MC arrays were then incubated with BSA. This incubation step represents a saturation of the available surface for BSA binding after the PtG grafting. Subsequently, the resonant frequencies were characterized again to evaluate the actual immobilization of a protein monolayer. The bar chart in Fig. 2b shows the mean relative frequency shifts after BSA incubation. Analogously, each MC array gave a signal proportional to the mass of BSA molecules tethered to MC sensing surfaces and the blank response was again comparable with the instrumental error. The MC array corresponding to the blank condition in the PtG immobilization step is not reported in Fig. 2b: the APTES/SA carboxyl groups were no longer activated after several hours in the BSA incubation step because of the NHS-ester hydrolysis rate in aqueous solution; thus, they represent a less efficient substrate for the covalent immobilization of BSA molecules. Looking at these data, it is possible to notice that the amplitude of frequency shifts varies from one MC array to another. This variability of BSA attachment can be attributed to the cross-section and geometry of the available surface for BSA binding after the PtG deposition. BSA molecules are mainly bound to the sensing surface through electrostatic interactions, while a minor part of them may form covalent bonds because of the low intrinsic reactivity of the APTES/SA carboxyl groups, which are no longer activated. Moreover, it is feasible that the BSA molecules are more able than PtG to saturate the available surface (unoccupied by PtG) because they are incubated at a much larger concentration than PtG (BSA 10 g/L vs. PtG 50 mg/L).

In order to better understand the interaction of the biomolecules with the sensor surface, the PtG and BSA dimensions were related by calculating a BSA/PtG area ratio, corresponding to 2.24, as reported in “Theoretical estimation of grafted biomolecules densities”. Afterwards, values of measured BSA molecules/cm2 were multiplied by this ratio to estimate the equivalent number of PtG molecules/cm2 (PtGeq) and this value was added to the PtG molecules/cm2 obtained in the previous step. The resulting value of total protein coverage was then compared with the theoretical values of PtG surface density reported in Table 3, corresponding to an ideal monolayer of PtG grafted to the surface. This experimental evaluation, made considering an ideal flat surface model, allowed us to calculate a surface density value that, once compared to the theoretical one, could provide information about the orientation of the proteins tethered to the MC surface.

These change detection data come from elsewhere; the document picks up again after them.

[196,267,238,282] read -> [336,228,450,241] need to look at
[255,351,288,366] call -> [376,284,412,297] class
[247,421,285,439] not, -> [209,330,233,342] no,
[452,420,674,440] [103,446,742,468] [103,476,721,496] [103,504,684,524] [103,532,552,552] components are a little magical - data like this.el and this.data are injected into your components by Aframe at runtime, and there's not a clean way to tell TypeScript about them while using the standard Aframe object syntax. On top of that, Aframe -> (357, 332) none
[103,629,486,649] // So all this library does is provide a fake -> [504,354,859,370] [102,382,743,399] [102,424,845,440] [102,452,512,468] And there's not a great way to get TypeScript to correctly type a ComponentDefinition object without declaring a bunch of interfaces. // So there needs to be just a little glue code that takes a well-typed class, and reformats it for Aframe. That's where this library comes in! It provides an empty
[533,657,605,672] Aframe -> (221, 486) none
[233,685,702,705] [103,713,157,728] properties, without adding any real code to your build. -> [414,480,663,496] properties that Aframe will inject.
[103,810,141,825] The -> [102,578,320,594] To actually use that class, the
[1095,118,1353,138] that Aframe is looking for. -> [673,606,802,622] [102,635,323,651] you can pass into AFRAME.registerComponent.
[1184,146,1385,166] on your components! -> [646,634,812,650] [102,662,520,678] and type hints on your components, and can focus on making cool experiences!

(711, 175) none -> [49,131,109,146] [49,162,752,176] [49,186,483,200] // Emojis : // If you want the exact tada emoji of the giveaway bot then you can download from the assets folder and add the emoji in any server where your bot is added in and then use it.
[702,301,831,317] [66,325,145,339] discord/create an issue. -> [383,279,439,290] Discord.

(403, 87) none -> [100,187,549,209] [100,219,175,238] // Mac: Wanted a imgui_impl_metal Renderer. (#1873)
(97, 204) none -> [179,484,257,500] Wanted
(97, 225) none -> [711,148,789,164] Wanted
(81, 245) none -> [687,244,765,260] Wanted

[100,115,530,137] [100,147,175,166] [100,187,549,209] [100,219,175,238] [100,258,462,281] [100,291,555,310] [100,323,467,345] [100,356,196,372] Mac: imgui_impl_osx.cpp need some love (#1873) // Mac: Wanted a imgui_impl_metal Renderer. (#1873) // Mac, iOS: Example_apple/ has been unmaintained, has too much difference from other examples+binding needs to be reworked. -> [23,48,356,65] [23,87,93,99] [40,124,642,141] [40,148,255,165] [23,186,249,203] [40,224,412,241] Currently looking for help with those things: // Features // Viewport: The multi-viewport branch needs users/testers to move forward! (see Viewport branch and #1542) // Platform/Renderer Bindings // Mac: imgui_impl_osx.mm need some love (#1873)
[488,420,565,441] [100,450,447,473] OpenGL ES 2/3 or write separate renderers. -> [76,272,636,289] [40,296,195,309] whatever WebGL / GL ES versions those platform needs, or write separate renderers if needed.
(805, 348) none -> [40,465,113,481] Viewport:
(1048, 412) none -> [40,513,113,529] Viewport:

The experimental mean PtG + PtGeq surface density of (5.94 ± 1.36) × 1012 molecules/cm2 is between the minimum and maximum theoretical surface densities. Notably, this value is very close to the expected value for minimum surface density, indicating that the preferred orientation of the proteins is probably the one exposing the maximum projection area, confirming the “side-on” immobilization of the PtG. Even considering that the MC surface could be not perfectly flat, thus increasing the number of available binding sites, our experimental surface density, close to the minimum theoretical one, further confirms the “side-on” immobilization of the PtG. A similar behavior is reported by Su et al. for the interaction of lysozyme at the silica–water interface [35].

Conclusions

In this work, we reported for the first time the application to an MC-based system of an APTES/SA chemical functionalization followed by EDC/sulfo-NHS activation. From comparative experiments, APTES/SA proved to be a more stable and reproducible functionalization than APTES/GA in terms of proteins grafting ability. The quantification of the immobilized proteins after the incubation with PtG and BSA was performed and compared with a theoretical estimation of molecules/cm2 needed to obtain a monolayer arrangement. The experimental data revealed a good agreement with the theoretical values, suggesting the formation of a well-packed monolayer. Furthermore, these data provided information about the preferential orientation of adsorbed proteins, allowing us to formulate interesting considerations about the structure of the protein layers arranged on a solid surface. The method proposed here paves the way toward quantitative, more specific and stable biosensors owing to a deeper control and understanding of protein–surface interactions.